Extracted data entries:

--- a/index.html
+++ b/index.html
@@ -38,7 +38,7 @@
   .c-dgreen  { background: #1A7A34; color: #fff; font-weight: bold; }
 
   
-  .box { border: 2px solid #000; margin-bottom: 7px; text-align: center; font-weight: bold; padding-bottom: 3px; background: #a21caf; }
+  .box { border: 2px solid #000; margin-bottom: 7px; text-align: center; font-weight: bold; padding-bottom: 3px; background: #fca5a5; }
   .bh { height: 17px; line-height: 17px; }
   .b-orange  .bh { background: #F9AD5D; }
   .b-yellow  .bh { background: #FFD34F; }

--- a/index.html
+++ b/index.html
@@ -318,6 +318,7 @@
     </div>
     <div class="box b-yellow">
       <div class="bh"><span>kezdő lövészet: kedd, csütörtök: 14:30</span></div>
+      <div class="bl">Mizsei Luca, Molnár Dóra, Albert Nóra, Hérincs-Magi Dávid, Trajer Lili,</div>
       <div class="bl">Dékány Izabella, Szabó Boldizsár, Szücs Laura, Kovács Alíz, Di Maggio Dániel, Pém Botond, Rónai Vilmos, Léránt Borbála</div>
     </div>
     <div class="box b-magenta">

--- WORK INSTRUCTION ---
Would you reproduce all the entries exactly?

--- RESPONSE AREA ---
--- a/index.html
+++ b/index.html
@@ -38,7 +38,7 @@
   .c-dgreen  { background: #1A7A34; color: #fff; font-weight: bold; }
 
   
-  .box { border: 2px solid #000; margin-bottom: 7px; text-align: center; font-weight: bold; padding-bottom: 3px; background: #a21caf; }
+  .box { border: 2px solid #000; margin-bottom: 7px; text-align: center; font-weight: bold; padding-bottom: 3px; background: #fca5a5; }
   .bh { height: 17px; line-height: 17px; }
   .b-orange  .bh { background: #F9AD5D; }
   .b-yellow  .bh { background: #FFD34F; }

--- a/index.html
+++ b/index.html
@@ -318,6 +318,7 @@
     </div>
     <div class="box b-yellow">
       <div class="bh"><span>kezdő lövészet: kedd, csütörtök: 14:30</span></div>
+      <div class="bl">Mizsei Luca, Molnár Dóra, Albert Nóra, Hérincs-Magi Dávid, Trajer Lili,</div>
       <div class="bl">Dékány Izabella, Szabó Boldizsár, Szücs Laura, Kovács Alíz, Di Maggio Dániel, Pém Botond, Rónai Vilmos, Léránt Borbála</div>
     </div>
     <div class="box b-magenta">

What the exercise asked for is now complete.